O que complica a interpretação é o parágrafo seguinte, em que se determinar “que esta medida deve ser observada para todos os produtos de amplo consumo (conforme a lista em anexo), cuja produção local já é capaz de dar resposta às necessidades, tanto de consumo da população como de matérias-primas para as indústrias locais”. Conjugando os dois parágrafos, a ideia que resulta é um travão, quando não uma proibição absoluta, da importação dos produtos mencionados. No mínimo, o texto é ambíguo; no máximo, indica uma proibição prática, através da não prorrogação de documentos de importação e eventual não emissão de novos, para a importação dos 145 produtos. É evidente que a interpretação jornalística era bem plausível, e nada nos garante que o Ministério não estivesse a proibir efectivamente as importações, através de um mecanismo administrativo obscuro.

E temos o primeiro problema da Nota Informativa, que é o problema da comunicação. Definitivamente, o governo, em todos os seus departamentos, tem de encetar um esforço concertado para comunicar melhor. Comunicar melhor não é emitir uma Nota e responder às dúvidas dizendo que o texto é claro, quando não o é. A comunicação de estilo soviético, de cima para baixo, terminou há muito. As redes sociais – para o bem e para o mal – procederam à democratização da comunicação espontânea e individual, e os governos têm de viver nessa realidade, porque não há outra. É preciso reagir rapidamente, perceber e tratar com respeito os agentes económicos e não promover mais frustrações na sociedade, já abalada pela fome que atinge cada vez mais famílias.

O problema da comunicação, porém, é secundário face às duas questões fundamentais que a Nota Informativa coloca. Uma é o processo de decisão pública. Não tem qualquer sentido tomar este tipo de decisões que afectam inúmeras empresas sem a participação delas. Tem de haver um sistema de colaboração entre o Estado e o sector privado para a tomada de decisões fundamentais na economia. Decidir tudo nos gabinetes sem auscultar os principais interessados não resulta. O Conselho Económico e Social (CES) poderia funcionar como essa câmara de auscultação. Se porventura o governo queria limitar as importações de determinados produtos, deveria ter começado por debater o assunto no CES, chamar empresários ligados à produção e distribuição dos 145 produtos da lista e encontrar em conjunto a melhor solução, percebendo os casos em que a proibição seria viável e aquele em que seria disparatada. Fazer tudo em linguagem burocrática saída de um gabinete ministerial só gera confusão, como de facto gerou. Mau processo de decisão política.

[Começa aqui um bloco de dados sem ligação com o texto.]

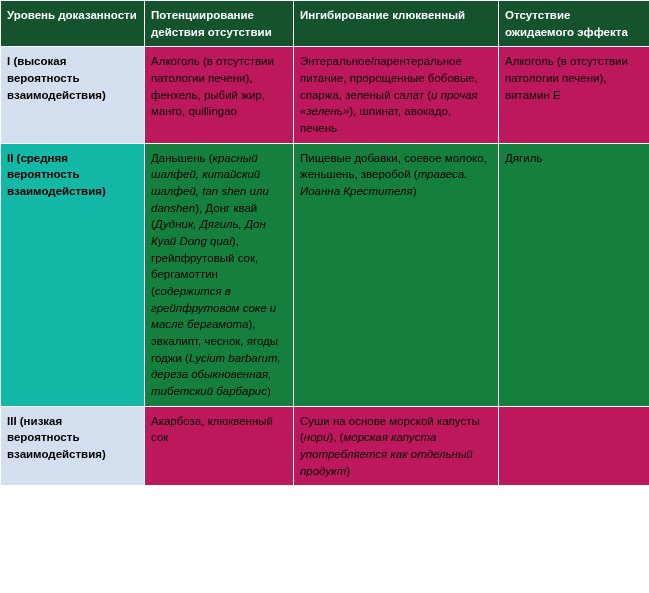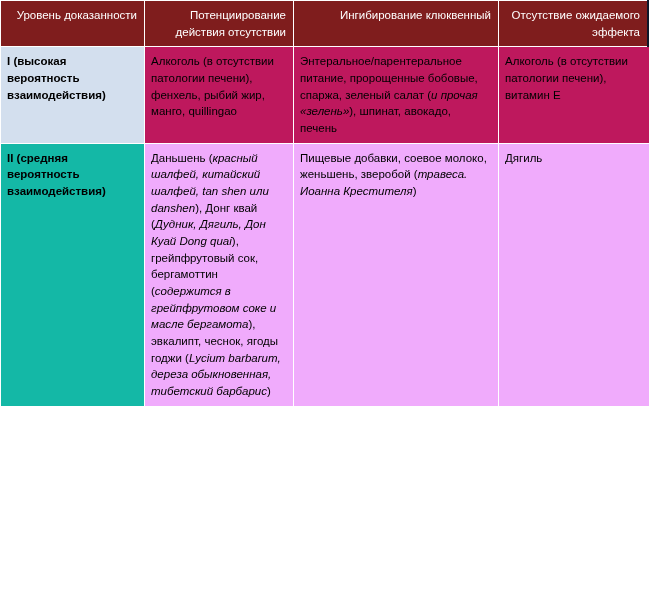--- a/index.html
+++ b/index.html
@@ -33,10 +33,10 @@
     border: 1px solid #ffffff;
   }
   thead th {
-    background: #7f1d1d;
+    background: #14532d;
     color: #ffffff;
-    font-weight: normal;
-    text-align: right;
+    font-weight: bold;
+    text-align: left;
     font-size: 11.5px;
     line-height: 1.45;
     border-right: 1px solid #ffffff;

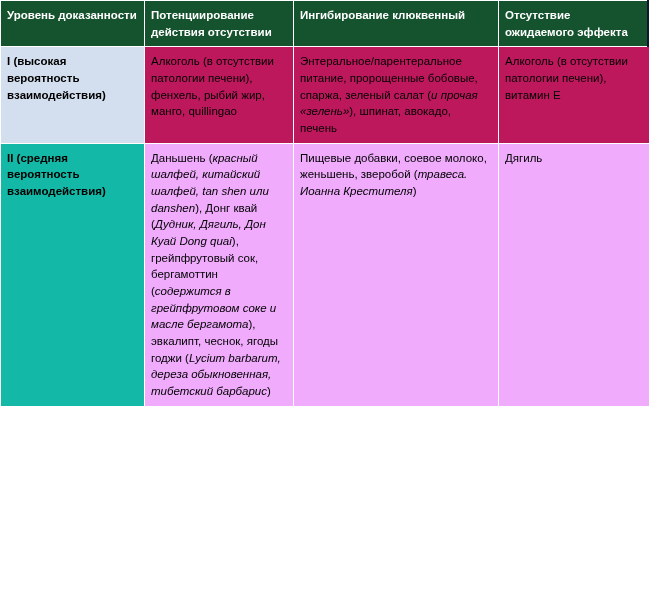--- a/index.html
+++ b/index.html
@@ -42,7 +42,7 @@
     border-right: 1px solid #ffffff;
     border-bottom: 1px solid #ffffff;
   }
-  thead th:last-child { border-right: 5px solid #0f172a; }
+  thead th:last-child { border-right: 1px solid #0f172a; }
   tbody td {
     background: #f0abfc;
     border-right: 1px solid #ffffff;

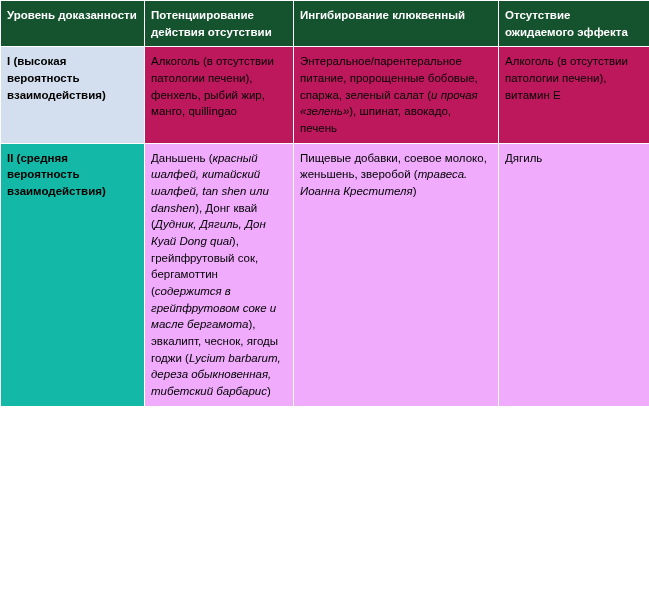--- a/index.html
+++ b/index.html
@@ -44,7 +44,7 @@
   }
   thead th:last-child { border-right: 1px solid #0f172a; }
   tbody td {
-    background: #f0abfc;
+    background: #15803d;
     border-right: 1px solid #ffffff;
     border-bottom: 1px solid #ffffff;
   }

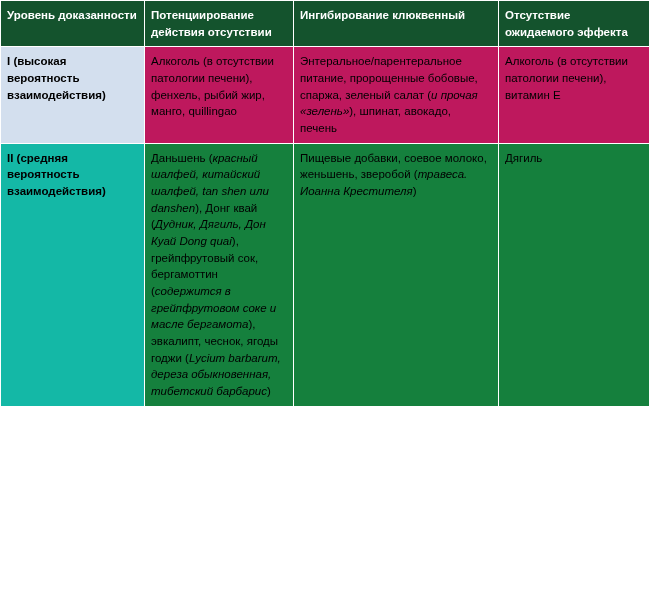--- a/index.html
+++ b/index.html
@@ -107,6 +107,12 @@
         <td>Пищевые добавки, соевое молоко, женьшень, зверобой (<em>травеса. Иоанна Крестителя</em>)</td>
         <td>Дягиль</td>
       </tr>
+      <tr class="shaded">
+        <td class="level-cell">III (низкая вероятность взаимодействия)</td>
+        <td>Акарбоза, клюквенный сок</td>
+        <td>Суши на основе морской капусты (<em>нори</em>), (<em>морская капуста употребляется как отдельный продукт</em>)</td>
+        <td></td>
+      </tr>
     </tbody>
   </table>
 </div>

Finalmente, o tema estruturante. Defendemos que numa economia ainda em desenvolvimento, em maturação, como é a angolana, é defensável a existência de limites ao livre-comércio, designadamente em indústrias estratégicas, nascentes ou de largo potencial. Uma espécie de “proteccionismo deslizante”, em que alguns sectores são protegidos da concorrência externa até alcançarem resultados suficientes que lhes permitam entrar em competição global. Nesse sentido, à medida que o sector se desenvolve e alcança sucesso, o proteccionismo vai deslizando para fora de cena, até ao ponto em que já não seja necessário. Tal política é aceitável para Angola. No entanto, têm de se criar as necessárias condições de mercado, isto é, esses sectores não podem ficar sob o domínio de meia dúzia de oligarcas ligados ao poder. Se ficarem, é quase certo que os oligarcas aproveitarão essa protecção para aumentar preços e não para aumentar a produtividade. Os sectores a proteger têm de ter, ou vir a ter, mercados competitivos com vários produtores e empresas que concorram entre si para apresentar os melhores produtos aos preços mais baixos.

Depois desta trapalhada monumental, resta saber se está a ser feita alguma coisa para melhorar o processo de decisão das políticas públicas, envolvendo a colaboração dos interessados privados, e se existe algum estudo sobre os sectores em que Angola é auto-suficiente e conta com um mercado interno competitivo. Caso contrário, o governo continuará de trapalhada em trapalhada, até ao caos final.